А жизнь, в общем-то, приятная штука. Хорошо, например, весенним утром в будний день на Хрещатике. Где-то в половину десятого, когда клерки, бухгалтера, консультанты, сотрудники и сотрудницы, в общем, весь этот беспокойный народец в галстуках и костюмах уже рассосался по бизнес центрам, в зеркальных стенах которых отражается небо, и над городом уже прозвучал, как заводской гудок, аккорд запускающихся Windows, а уличные торговцы, зазывалы, торговые представители и распространители рекламок только начинают выходить из метро. В это время улица свежа и приветлива, уже не безлюдна, но еще не переполнена посторонними. Пока все только свои. Дремлющий на лавке возле фонтана бездомный, зевающая псина с ободранным ухом, старый седой дворник, который круглый год одет в валенки и свой залатанный ватник. Воздух после ночи не отравлен машинами, цветут рядами каштаны. На лицах прохожих еще не накопилось раздражение и усталость, можно встретить откровенные чистые улыбки. И на душе становится хорошо от мысли, что жизнь в общем прекрасна, и люди в сущности симпатичные существа, за которыми интересно понаблюдать. Вон, идут две барышни не старше пятнадцати. Идут, могу поспорить - прогуливают школу, подметают тротуар широченными клёшами. Блестят металлические сердечки, колечки и шарики в курносых носиках и в розовых пупках на оголенных и еще по-детски мягких животиках. Звенят браслеты на запястьях. Идут, держась за руки, слушают наушники от одного плеера, попивают мутно зеленый «Shake» и дымят сигаретками, которые только что купили по 15 копеек за штучку у аккуратненькой бабульки. У бабульки правильная речь, она похожа на учительницу.
      – А я, молодой человек, не хочу во дворе на лавочке со старухами сплетничать с утра до вечера. Я желаю хотя бы изредка посещать театры и не выпрашивать у дочери мелочь на подарок внуку. Ванечка, доброе утро, солнышко! Легкую «Приму», как всегда?

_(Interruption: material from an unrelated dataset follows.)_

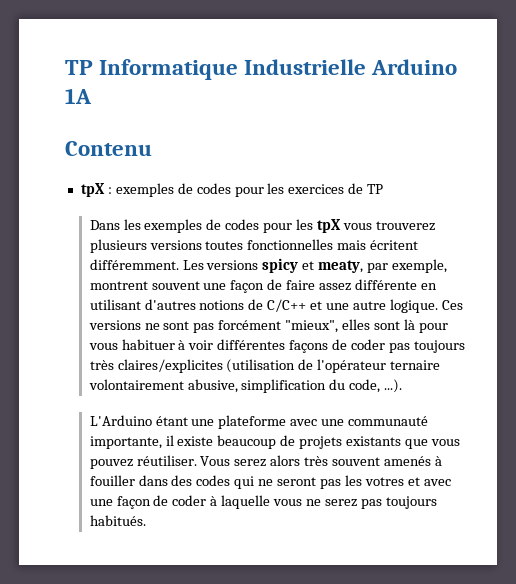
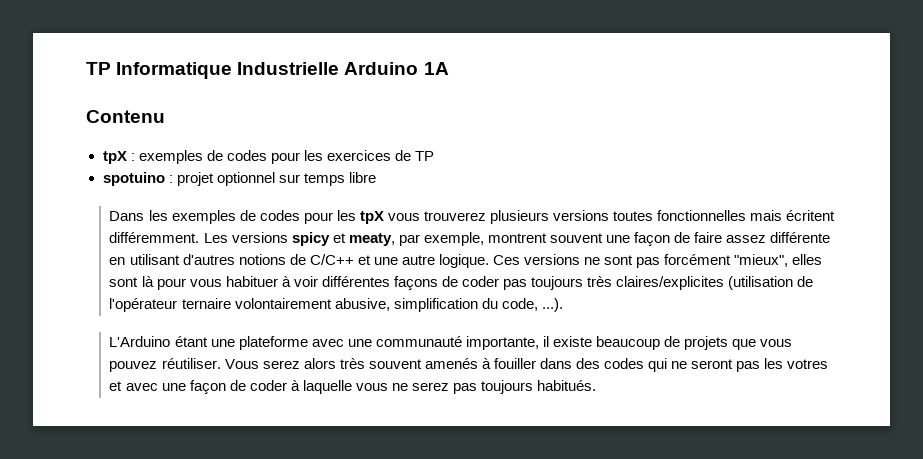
+ spotuino : projet optionnel sur temps libre
- L'Arduino étant une plateforme avec une communauté importante, il existe beaucoup de projets existants que vous pouvez réutiliser.
+ L'Arduino étant une plateforme avec une communauté importante, il existe beaucoup de projets que vous pouvez réutiliser.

«Солнышко» - двух метровый неопрятный верзила, сунул пачку сигарет в карман заношенной джинсовой куртки и, сутулясь, поплелся к своему рабочему месту – сколоченному из досок лотку, расставил на нем целый отряд заводных зайцев, прыгающих щенков-акробатов и мяукающих котят ядовито оранжевого цвета с потусторонним зелено-синим свечением в глазах. Механический заяц вызывает восторг у компании подвыпивших выпускников, они веселятся и со смехом наблюдают, как игрушка, жужжа и потрескивая своим китайским механизмом, неуклюже, точно пьяная бродит по дну картонной коробки. «Солнышко» уселся на раскладной походный стульчик и, не обращая внимания на подростков, углубился в отгадывание кроссворда, кусая зубами конец шариковой ручки.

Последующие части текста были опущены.